Tuesday, January 30, 2024

Six Easy Pieces by Richard P. Feynman

 


Reading Richard Feynman gives me the feeling that I can understand a little bit of the mystery and beauty of science.  I thought I would read the short introductory paperback before deciding whether I should attempt the three-volume Feynman Lectures on Physics.

After reading QED: The Strange Theory of Light and Matter, I wanted to read more of Feynman and again have that feeling I could really comprehend modern physics. It is like riding in a strong tailwind on a bicycle.  I am zipping along above 25mph and can think for a moment I am really that strong, at least until I turn into the wind and feel merely human again. 

Feynman give me a science high.    

In the first lecture, Atoms in Motion, he says, 

    Each piece, or part, of the whole of nature is is always merely an approximation to the complete truth, or the complete truth so far as we know it.

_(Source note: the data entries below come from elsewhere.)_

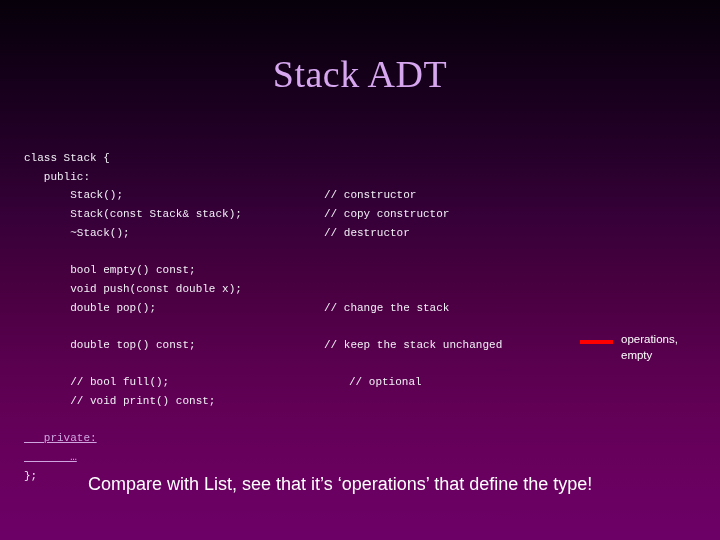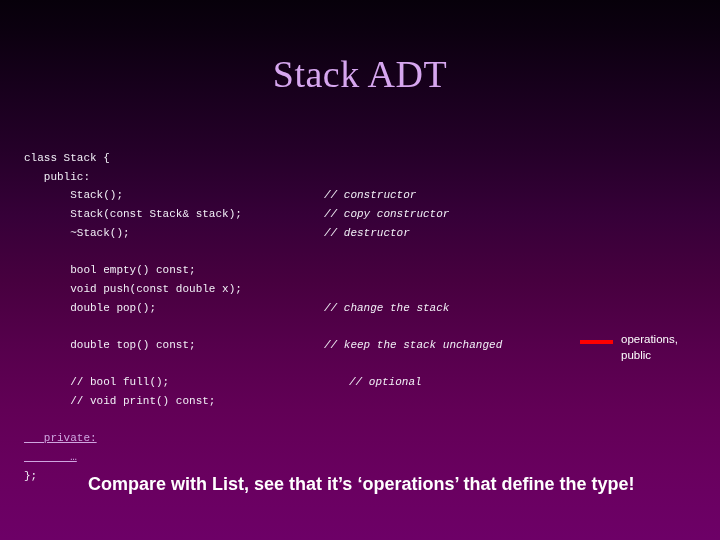--- a/index.html
+++ b/index.html
@@ -71,7 +71,6 @@
     position: absolute;
     top: 0;
     white-space: pre;
-    font-style: italic;
   }
   .dim {
     color: #cfa6e0;

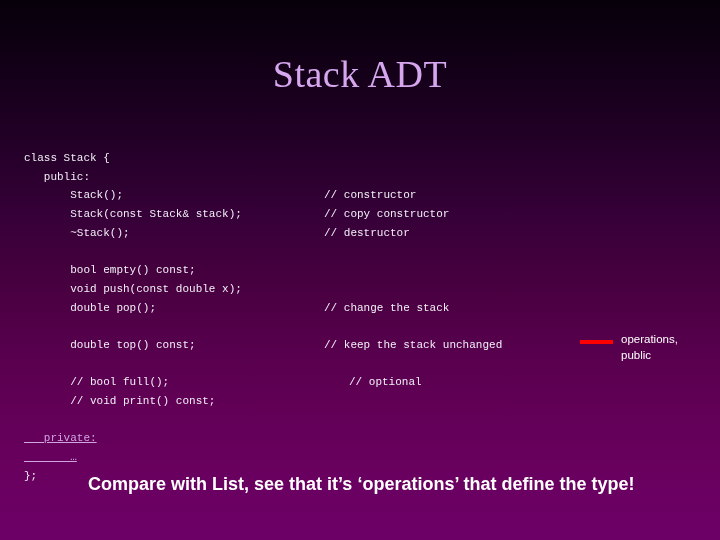--- a/index.html
+++ b/index.html
@@ -132,7 +132,7 @@
     <div id="red-line" style="background: rgb(254, 0, 0);"></div>
     <div id="annotation-text">
       <span>operations,</span>
-      <span>public</span>
+      <span>empty</span>
     </div>
   </div>
 

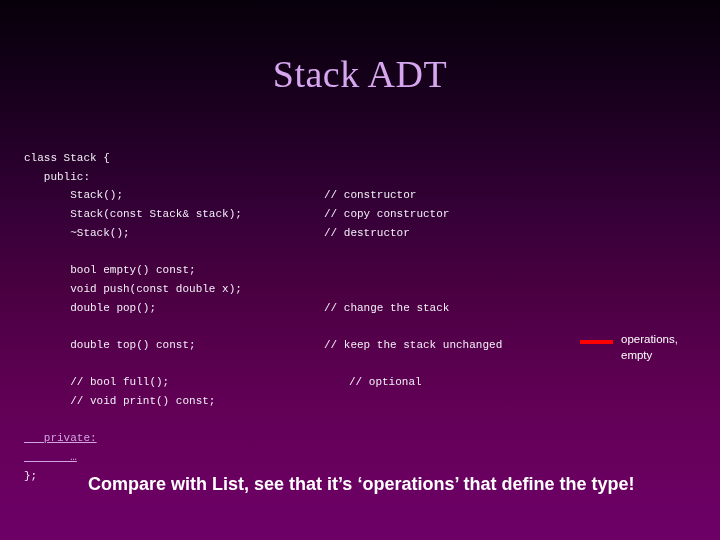--- a/index.html
+++ b/index.html
@@ -113,7 +113,7 @@
     top: 473px;
     font-family: "Liberation Sans", sans-serif;
     font-size: 18px;
-    font-weight: bold;
+    font-weight: normal;
     line-height: 22px;
     color: #ffffff;
     white-space: nowrap;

In fact, everything we know is only some kind of approximation, because we know that we do not know all the laws as yet. Therefore, things must be learned only to be unlearned again, or, more likely, to be corrected.

On page 2, I know what science is. Two pages later the section titled Matter is made of atoms begins:

If in some cataclysm, all of the scientific knowledge were to be destroyed, and only one sentence passed on to the next generation of creature, what statement would contain the most information in the fewest words? I believe it is the atomic hypothesis (or the atomic fact whichever you wish to call it) that all things are made of atoms--little particles that move around in perpetual motion, attracting each other when they are a little distance apart, but repelling each other upon being squeezed into one another. In that one sentence, you will see, there is an enormous amount of information about the world, if just a little imagination and thinking are applied.

Entertaining and brilliant.  The rest of the book bubbles with insights, elucidating basic physics, showing the connections of all the sciences to each other, then a chapter on energy in its many forms, followed by gravity--the weakest force, ending with quantum mechanics. 

I am going to read another Feynman book this week.